Friday, April 18, 2008

Nebulous Catalan

My first game of the Club Championship Qualifier followed on the heels of my Far West Open Game 6 which made it my second Catalan Opening in a row. But here it was played with a very different middlegame. I wish I could say I understood this opening, but it’s hard to get a handle on (in other words, I’ve been too lazy to get far in my study of it). A while back I was annoyed that I couldn’t get any kind of advantage against players who played 1.c4 e6 2.g3 d5. So I decided to play for the Catalan. After all, if it's good enough for Kramnik, it must be good enough for me.

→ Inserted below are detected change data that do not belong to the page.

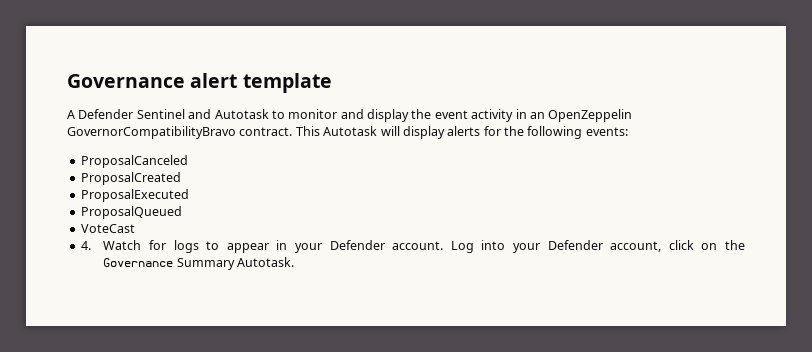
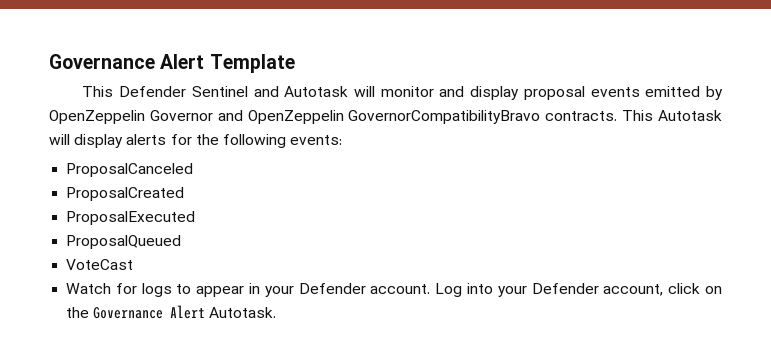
- Governance alert template
- A Defender Sentinel and Autotask to monitor and display the event activity in an OpenZeppelin GovernorCompatibilityBravo contract.
+ Governance Alert Template
+ This Defender Sentinel and Autotask will monitor and display proposal events emitted by OpenZeppelin Governor and OpenZeppelin GovernorCompatibilityBravo contracts.
- 4. Watch for logs to appear in your Defender account.
+ Watch for logs to appear in your Defender account.
- Log into your Defender account, click on the Governance Summary Autotask.
+ Log into your Defender account, click on the Governance Alert Autotask.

IM John Donaldson wrote in his book A Strategic Opening Repertoire that very few players below master level have a well-considered response to the Catalan Opening. Beyond the preface, I haven’t read much of this lightly annotated book. A while back I bought Everyman’s The Catalan by IM Alex Raetsky and FM Maxim Chetverik. This is a thin book, but a fairly well-organized tree of variations stemming from the Catalan. Again, I’ve mostly used this for just occasional reference rather than learning. I read Jonathan Hilton’s prize-winning series “How Wojo Won I and II” and forgot most of the substance except that Hilton talked extensively about the c5 square. Hilton recently jumped from Expert to Master after a great Foxwoods performance, so I should add to my chess mastery to do list “Write a treatise on the Catalan.”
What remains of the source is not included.